Más que un conjunto de ideas fijas, la Ilustración implicaba una actitud, un método de pensamiento.
En España, "las luces" penetraron a comienzos del siglo XVIII gracias a la obra, prácticamente aislada y solitaria, pero de gran enjundia del fraile benedictino Benito Jerónimo Feijoo, el pensador crítico y divulgador más conocido durante los reinados de los primeros reyes Borbones. Escribió Teatro crítico universal (1739), en nueve tomos y Cartas eruditas (1750), en cinco volúmenes más, en los que trató de recoger todo el conocimiento teórico y práctico de la época.
De acuerdo con el filósofo Immanuel Kant, el lema de la época debía ser “atreverse a conocer”. Surgió un deseo de reexaminar y cuestionar las ideas y los valores recibidos, de explorar nuevas ideas en direcciones muy diferentes; de ahí las inconsistencias y contradicciones que a menudo aparecen en los escritos de los pensadores del siglo XVIII.
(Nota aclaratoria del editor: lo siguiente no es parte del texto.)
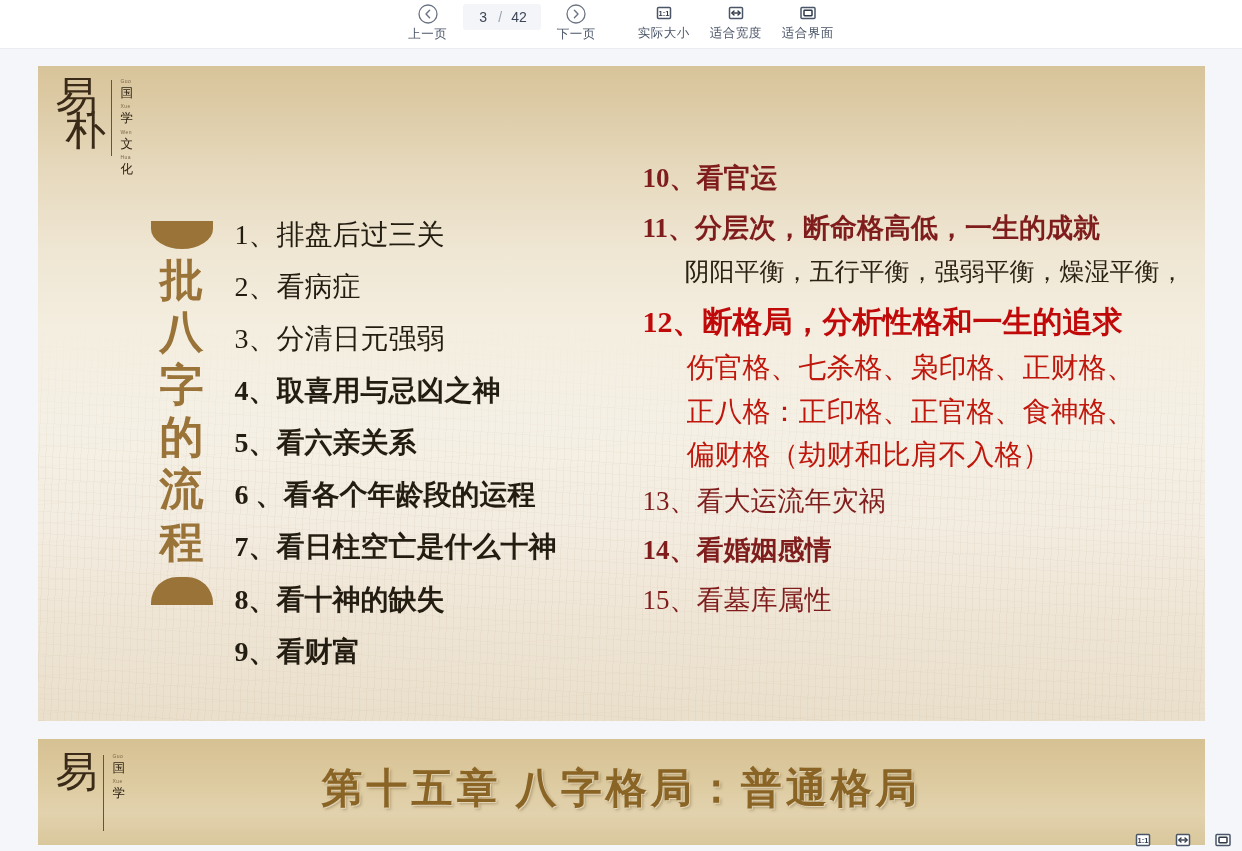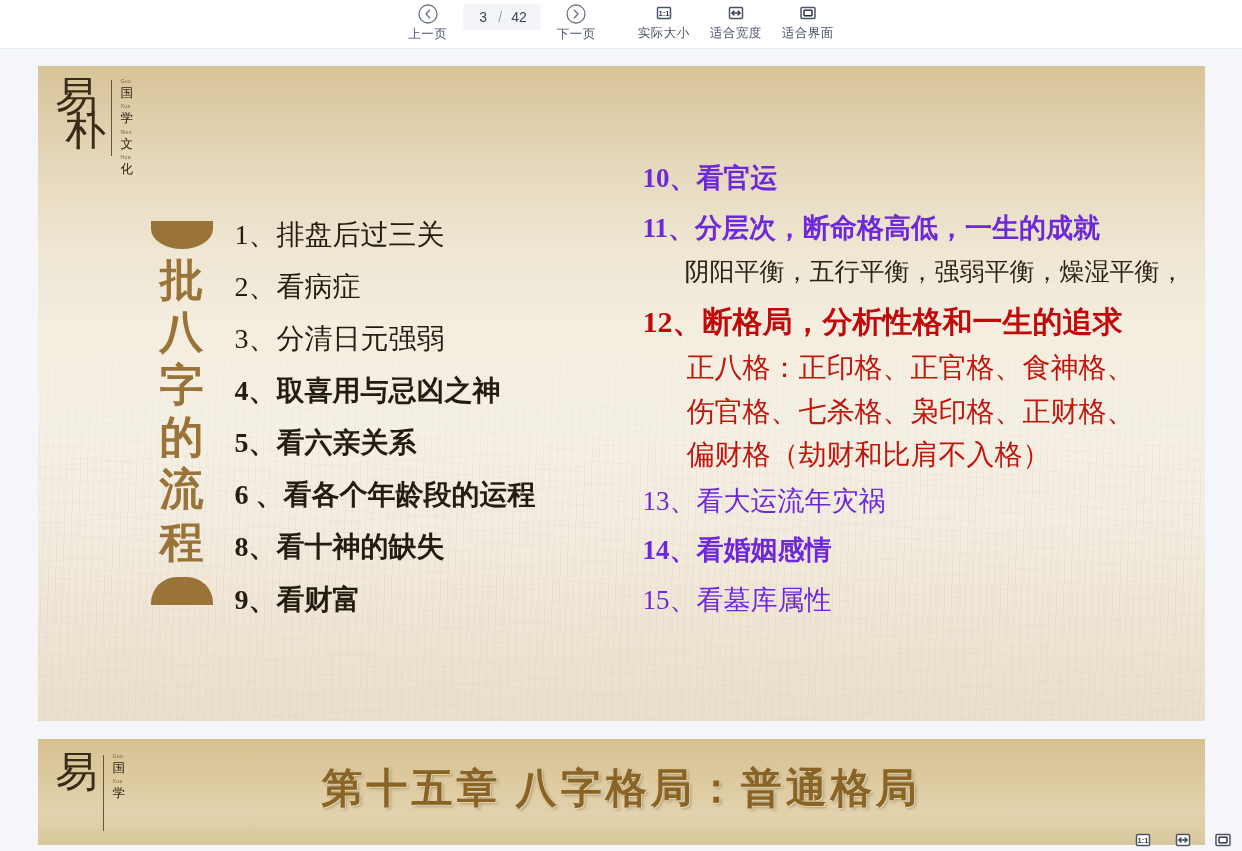"10、看官运" .liR { color: #6d28d9 -> #7f1d1d }
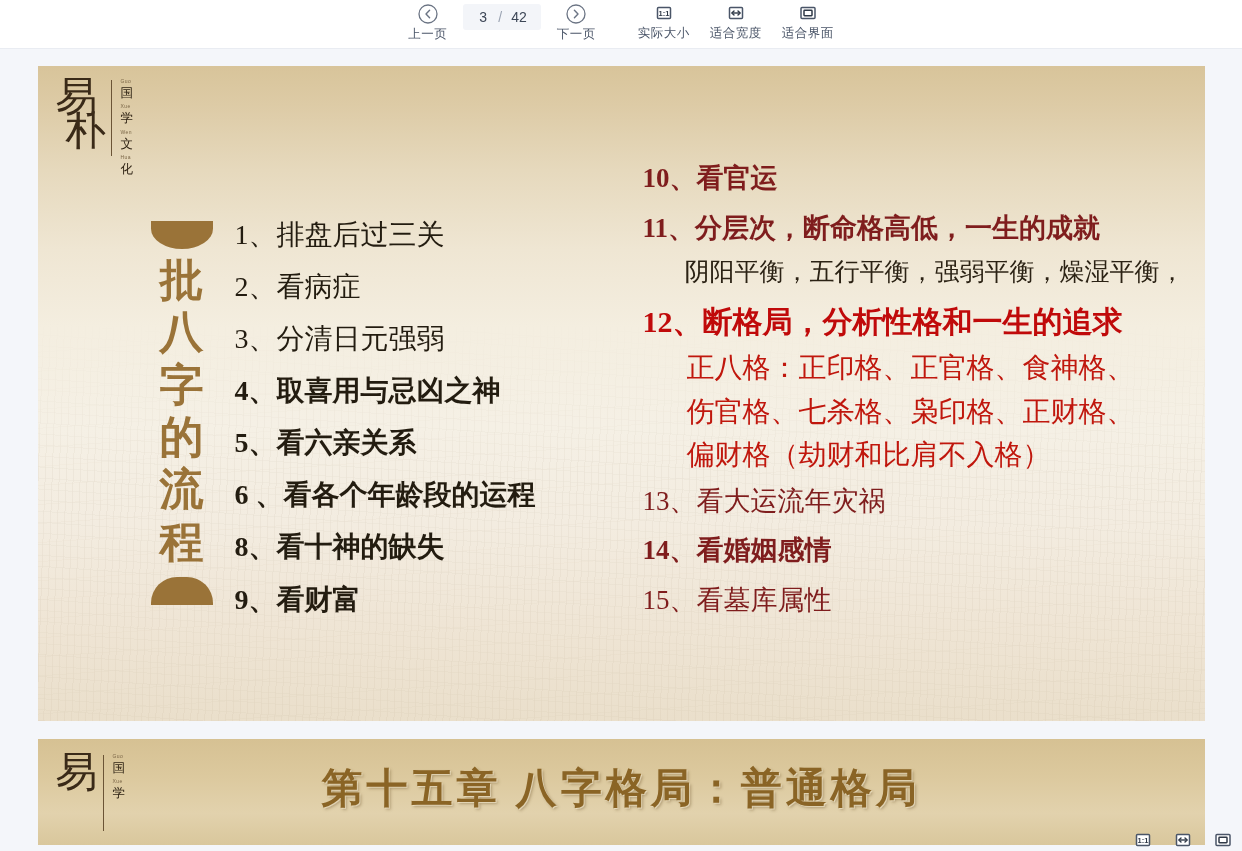"正八格：正印格、正官格、食神格、" div.red-body { order: before "伤官格、七杀格、枭印格、正财格、" -> after "伤官格、七杀格、枭印格、正财格、" }
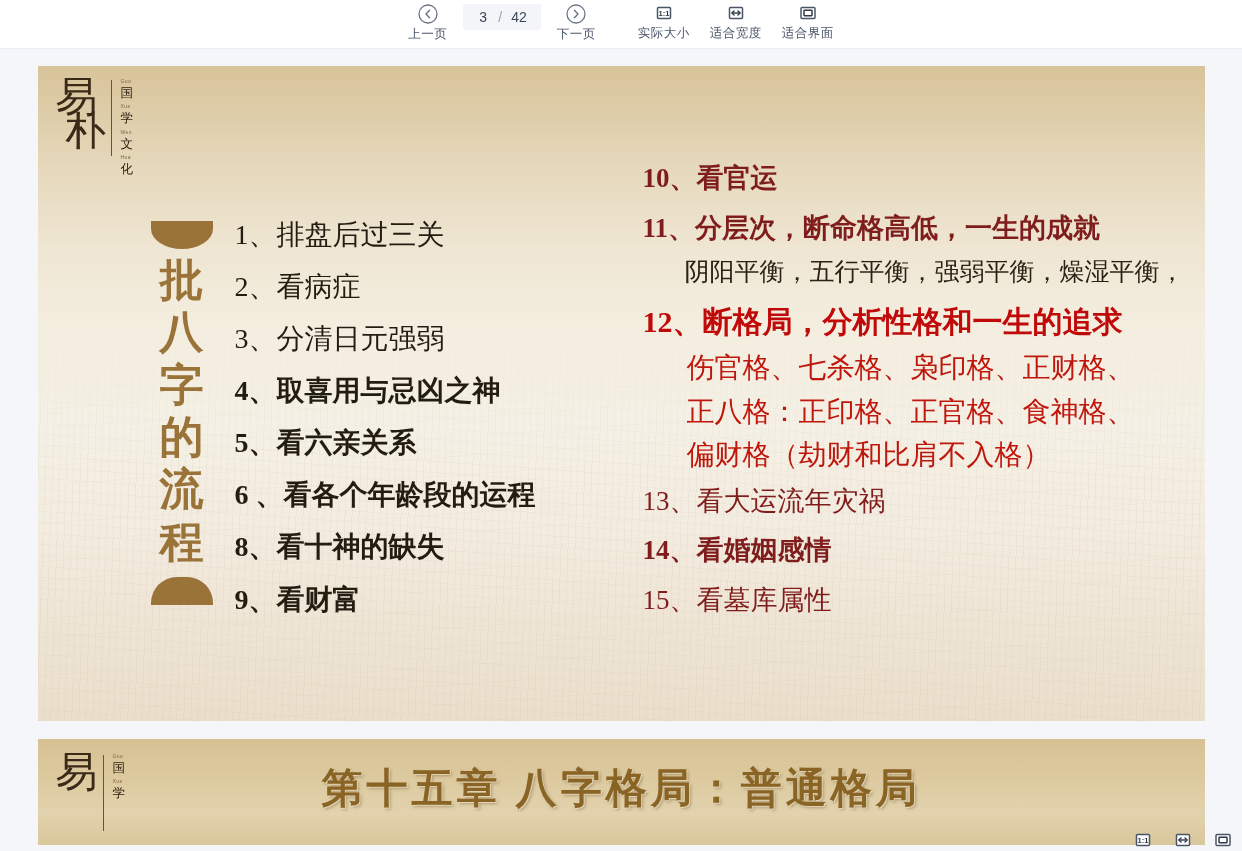"7、看日柱空亡是什么十神" div.li { html: none -> <div>7、看日柱空亡是什么十神</div> }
Muchos defensores de la Ilustración no fueron filósofos según la acepción convencional y aceptada de la palabra; fueron vulgarizadores comprometidos en un esfuerzo por ganar adeptos. Les gustaba referirse a sí mismos como el “partido de la humanidad”, y en un intento de orientar la opinión pública a su favor, imprimieron panfletos, folletos anónimos y crearon gran número de periódicos y diarios.